*Problem statement*. Filter the material below down to the lines with the word "Type" and give those lines.

*Provided entries*.
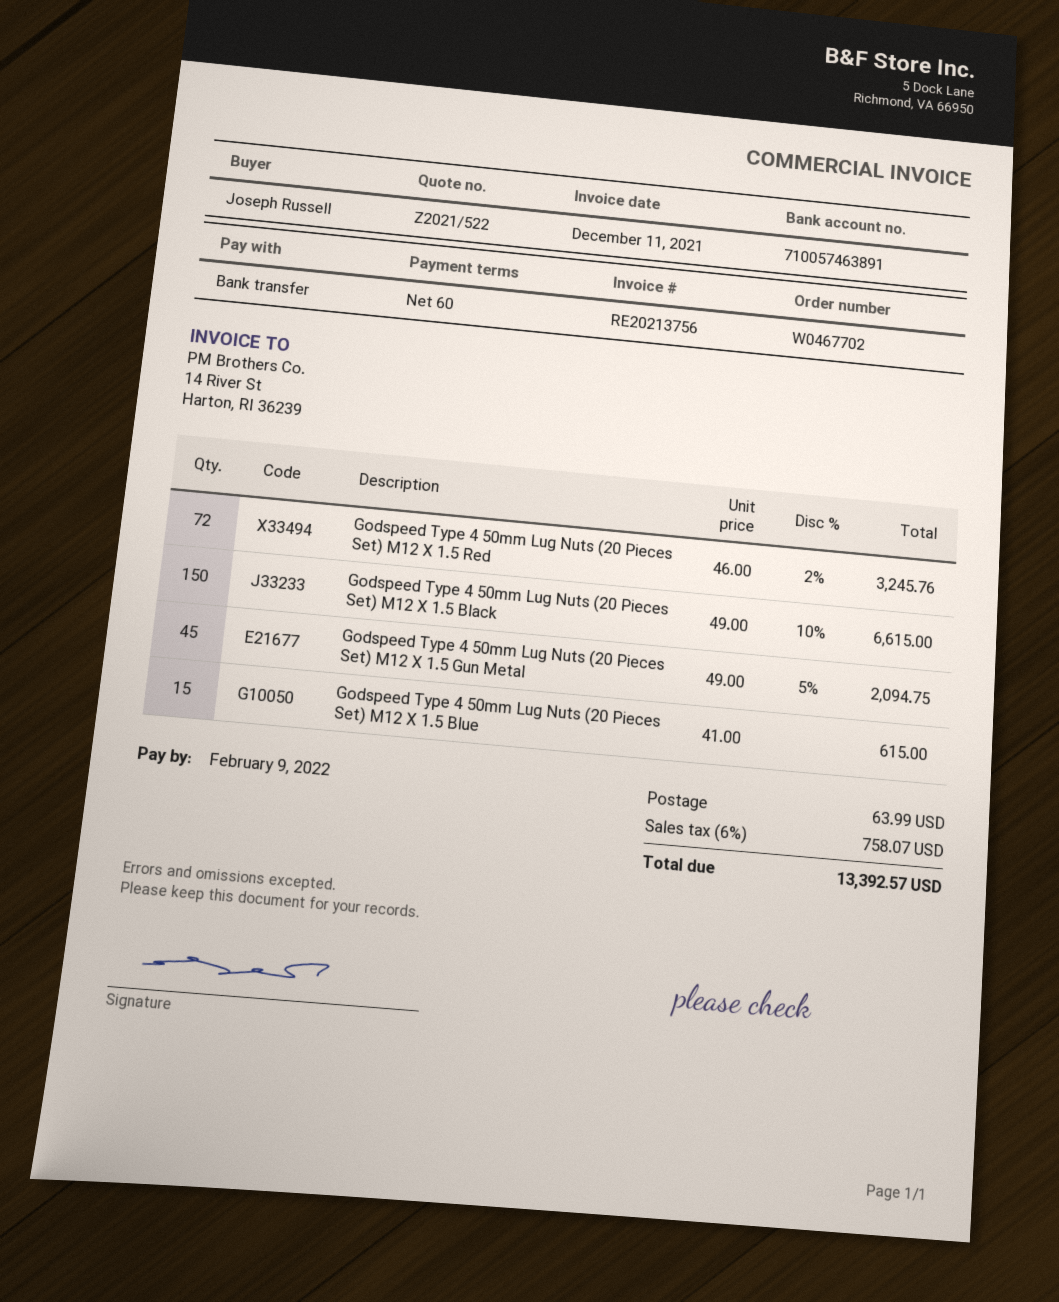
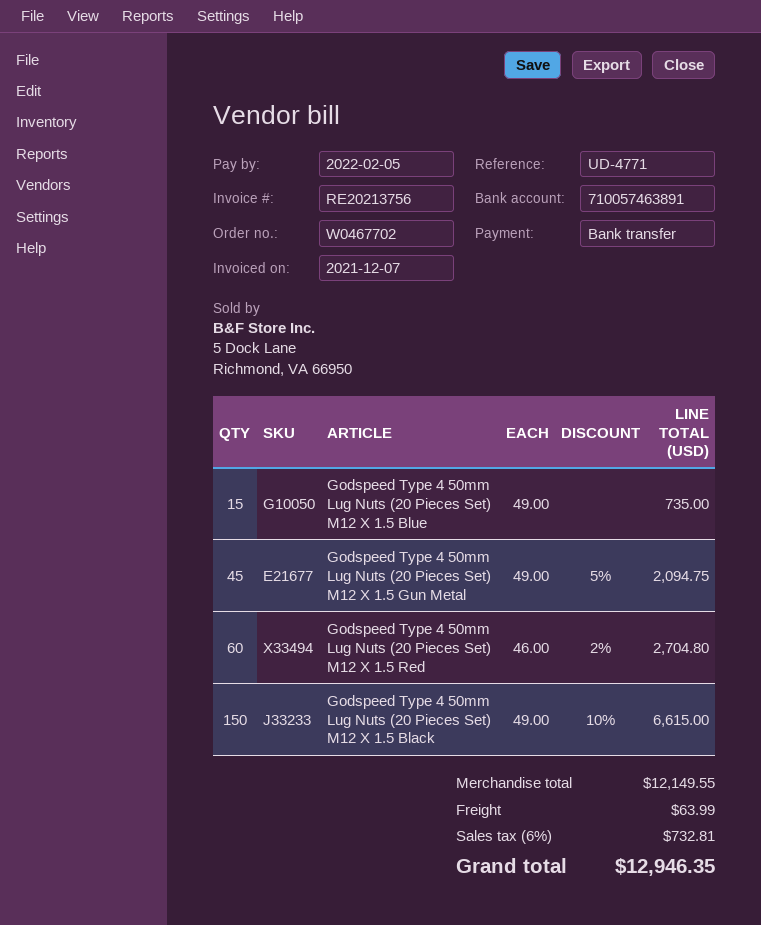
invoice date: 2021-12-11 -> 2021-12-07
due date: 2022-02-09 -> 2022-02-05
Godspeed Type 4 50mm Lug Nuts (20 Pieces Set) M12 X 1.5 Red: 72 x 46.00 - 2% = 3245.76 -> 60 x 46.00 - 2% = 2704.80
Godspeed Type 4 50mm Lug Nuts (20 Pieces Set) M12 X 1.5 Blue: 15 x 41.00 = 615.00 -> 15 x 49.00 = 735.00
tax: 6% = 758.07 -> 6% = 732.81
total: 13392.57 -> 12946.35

*Written answer*.
Godspeed Type 4 50mm Lug Nuts (20 Pieces Set) M12 X 1.5 Red: 72 x 46.00 - 2% = 3245.76 -> 60 x 46.00 - 2% = 2704.80
Godspeed Type 4 50mm Lug Nuts (20 Pieces Set) M12 X 1.5 Blue: 15 x 41.00 = 615.00 -> 15 x 49.00 = 735.00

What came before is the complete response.